## Population in Ireland: Where are we heading to?

### Scenario
Human capital is an important bed rock of any stable economy, a large population means more workers and customers which ultimately boosts a country’s GDP (World101, 2022).
As stated by (Wilmoth, Menozzi and Bassarsky, 2022) world population is expected to peak around 2100 at a level of almost 11 billion. (OECD and UN, 2023) both reported a country requires a birth rate of 2.1 children per woman to maintain a healthy population growth. However, Ireland has recorded a progressive decline in its birth rate since 1970 but were still within a healthy birth rate.
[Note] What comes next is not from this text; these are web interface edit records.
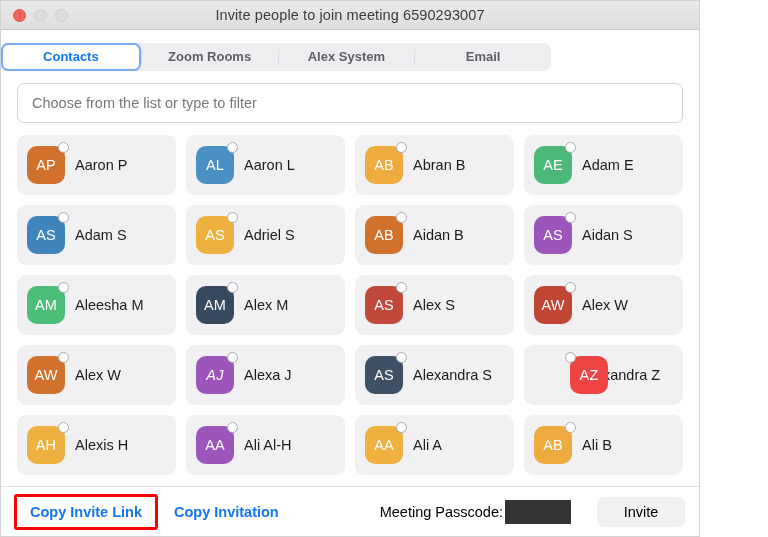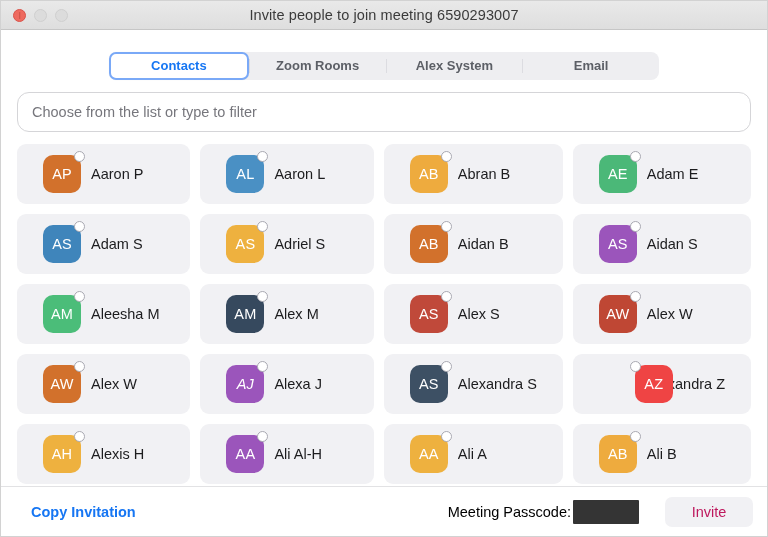--- a/index.html
+++ b/index.html
@@ -15,7 +15,7 @@
 
   .window {
     position: relative;
-    width: 768px;
+    width: 700px;
     height: 537px;
     background: #ffffff;
     overflow: hidden;

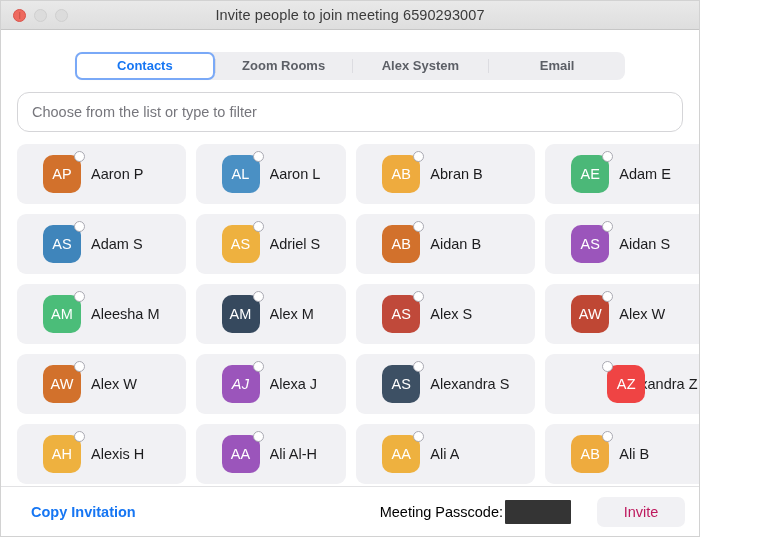--- a/index.html
+++ b/index.html
@@ -81,9 +81,8 @@
   
   .tabs-area {
     flex: 0 0 auto;
-    padding: 22px 0 12px 0;
-    display: flex;
-    justify-content: center;
+    padding: 13px 0 12px 0;
+    display: flex;
     background: #ffffff;
   }
   .tabbar {

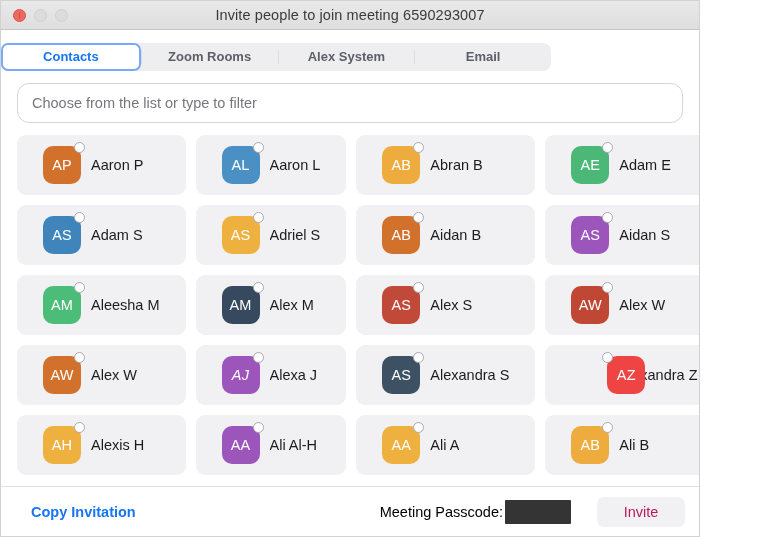--- a/index.html
+++ b/index.html
@@ -134,7 +134,7 @@
     height: 40px;
     box-sizing: border-box;
     border: 1px solid #d5d5d8;
-    border-radius: 12px;
+    border-radius: 7px;
     background: #ffffff;
     font-family: "Liberation Sans", sans-serif;
     font-size: 14.5px;

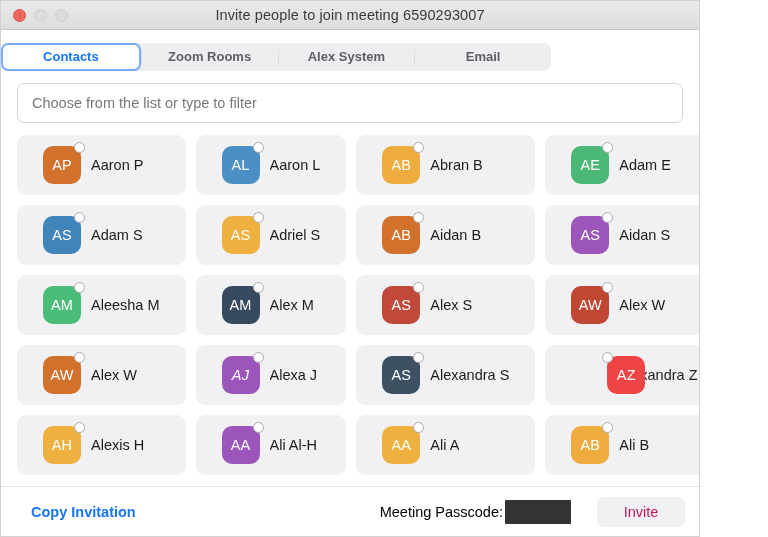--- a/index.html
+++ b/index.html
@@ -165,7 +165,7 @@
     border-radius: 9px;
     display: flex;
     align-items: center;
-    padding: 0 26px;
+    padding: 0 10px;
     box-sizing: border-box;
     cursor: default;
   }

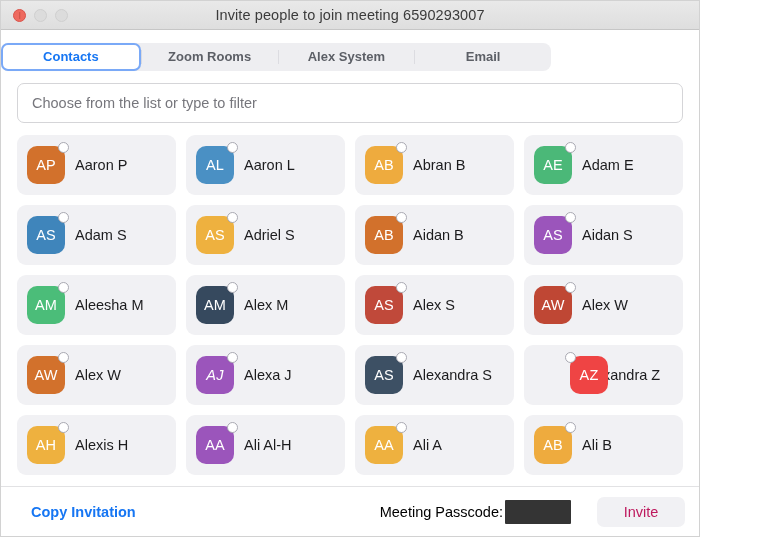--- a/index.html
+++ b/index.html
@@ -450,6 +450,9 @@
   </div>
 
   <div class="footer">
+    <div class="copy-link-highlight">
+      <button class="link-btn">Copy Invite Link</button>
+    </div>
     <button class="link-btn copy-invitation">Copy Invitation</button>
 
     <div class="footer-right">

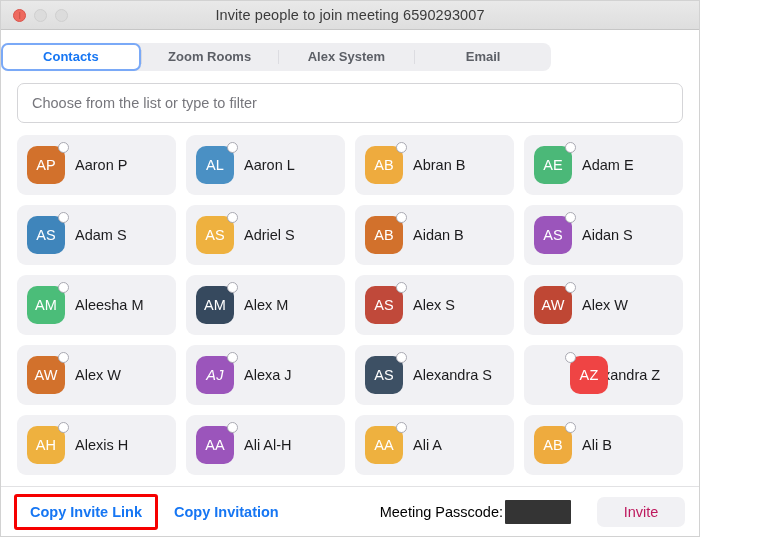--- a/index.html
+++ b/index.html
@@ -268,7 +268,7 @@
     border-radius: 7px;
     background: #f1f1f4;
     border: none;
-    color: #be185d;
+    color: #000000;
     font-size: 14.5px;
     font-family: "Liberation Sans", sans-serif;
     cursor: default;

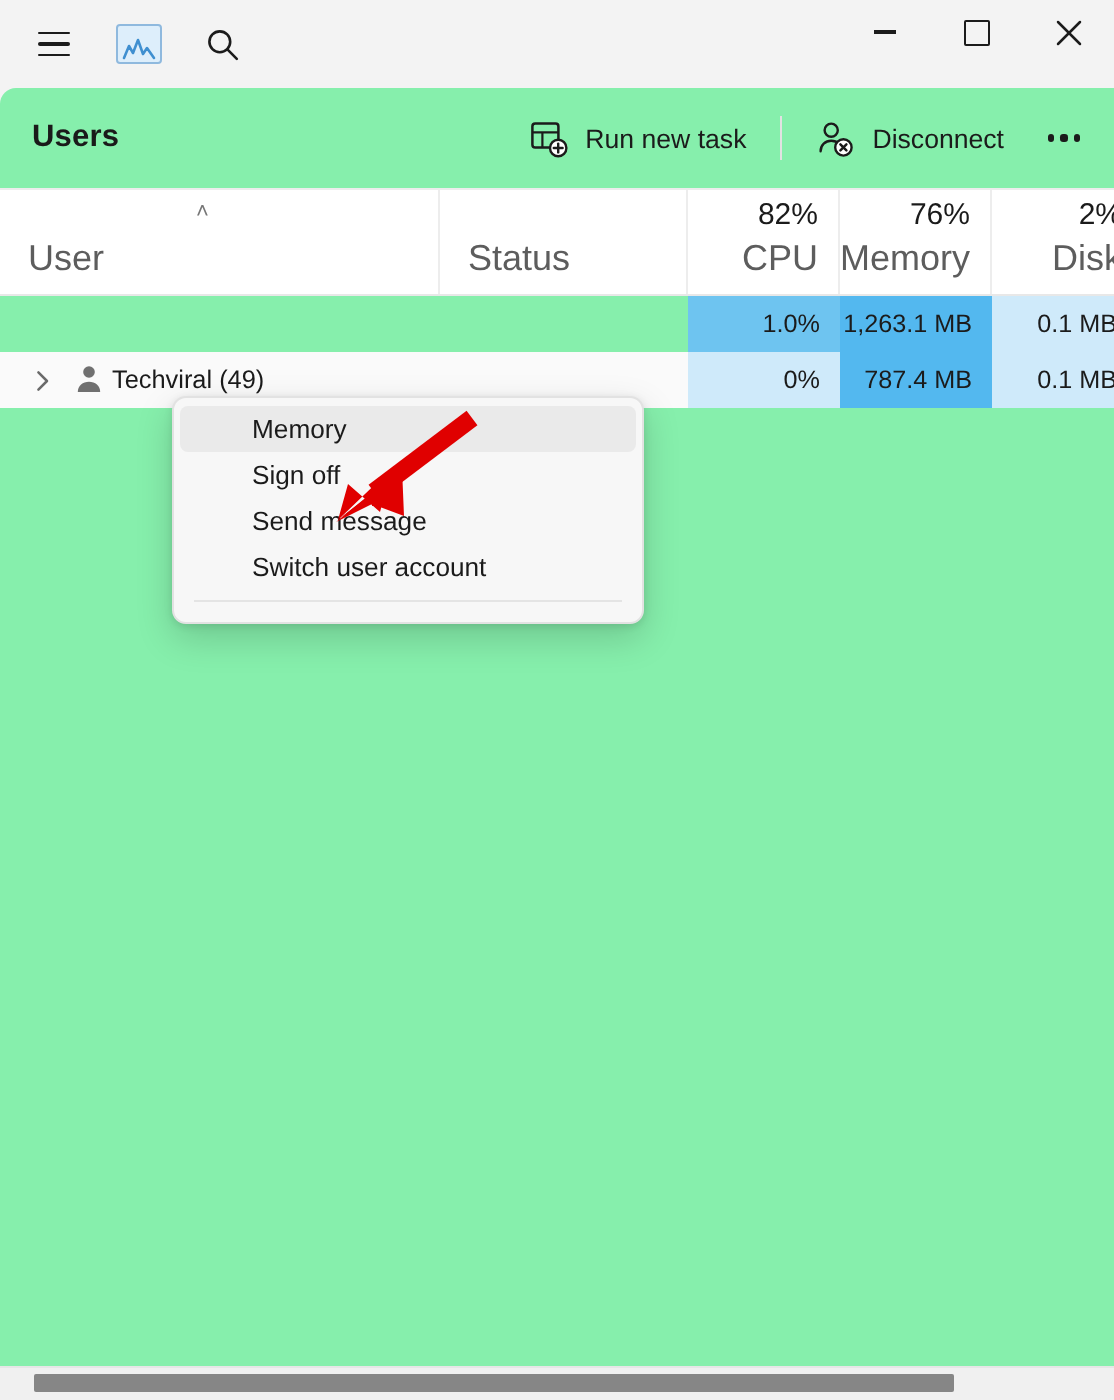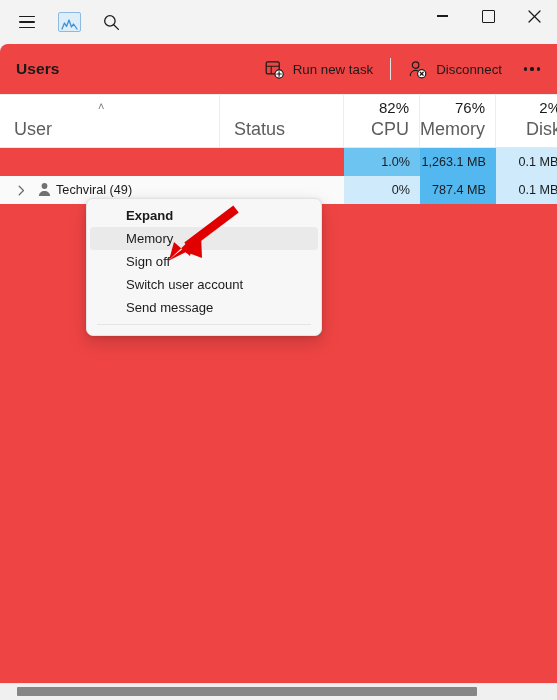--- a/index.html
+++ b/index.html
@@ -85,7 +85,7 @@
     top: 44px; left: 0;
     width: 557px;
     height: 656px;
-    background: #ef4444;
+    background: #86efac;
     border-top-left-radius: 8px;
     overflow: hidden;
   }

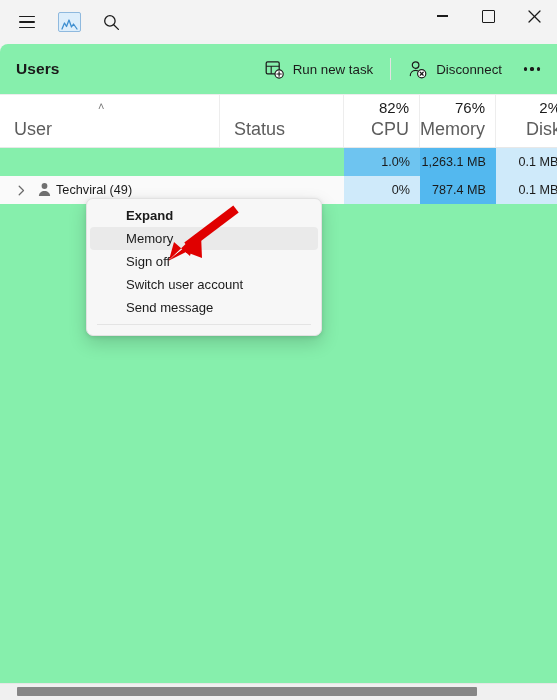--- a/index.html
+++ b/index.html
@@ -440,7 +440,6 @@
   </div>
 
   <div class="ctxmenu">
-    <div class="mi bold">Expand</div>
     <div class="mi hover">Memory</div>
     <div class="mi">Sign off</div>
     <div class="mi">Switch user account</div>

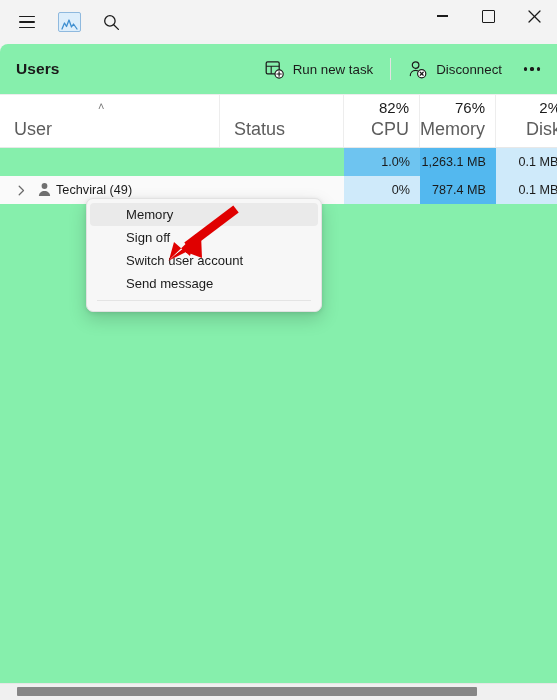--- a/index.html
+++ b/index.html
@@ -442,8 +442,8 @@
   <div class="ctxmenu">
     <div class="mi hover">Memory</div>
     <div class="mi">Sign off</div>
+    <div class="mi">Send message</div>
     <div class="mi">Switch user account</div>
-    <div class="mi">Send message</div>
     <div class="mi-sep"></div>
   </div>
![image.png](attachment:image.png)

#### Data source
- Independent features: The dataset for this analysis is going to be gotten from the Central Statistics Office (CSO), Ireland. The CSO is responsible for collection, compilation, extraction and dissemination of high-quality data used for analysis of economic and social important topics.

- Dependent feature:

### Approach
At this first stage we will approach the case aiming to fit a Random Forest Regressor Machine Learning model, due to its multiple benefits like low risk of overfitting, easy to determine feature importance and not needing considerable pre-processing work, to name a few.

### Importing libraries

In [2]:
# Create a conda enviroment
conda create --n CA2_env python=3.8

# Activate conda enviroment
conda activate CA2_env

# Install pycaret
pip install pycaret

python -m ipykernel install --user --name CA2_env --display-name 'display-name'

SyntaxError: invalid syntax (4132573197.py, line 2)

In [None]:
import pandas as pd
import seaborn as sns
import numpy as np
import matplotlib.pyplot as plt
from statsmodels.graphics.tsaplots import plot_acf, plot_pacf
from statsmodels.tsa.stattools import adfuller
import statsmodels.api as sm



import warnings
warnings.filterwarnings('ignore')
%matplotlib inline
sns.set_style('whitegrid')

In [None]:
from pycaret.time_series import *
from pycaret.time_series import TSForecastingExperiment

### Loading our independent features

In [None]:
df = pd.read_csv('Total Births, Deaths and Marriages Registered.csv')
df.head(-5)

### Data dictionary

##### Statistic Label
- Marriages Registered
- Marriage Rate Registered per 1000 Estimated Population
- Deaths Registered
- Death Rate Registered per 1000 Estimated Population
- Deaths of Infants under 1 Year Registered per 1000 Births
- Births Registered
- Birth Rate Registered per 1000 Estimated Population
- Opposite sex marriages
- Same sex marriages
- Civil partnerships
- Births registered that were first births
- Births registered outside marriage
- Opposite sex marriage rate
- Same sex marriage rate
- Civil partnership marriage rate
- Percentage of first births registered
- Percentage of births registered outside marriage
- Average age of mothers giving birth

##### Quarter
Years from 1960 (Q1) to 2023 (Q1); each year has 4 quarters (Q1, Q2, Q3 and Q4).

##### State
- State

##### UNIT
These represents the metric of the next feature (VALUE).
- Number
- %

##### VALUE
Values regarding the Statistic Label feature.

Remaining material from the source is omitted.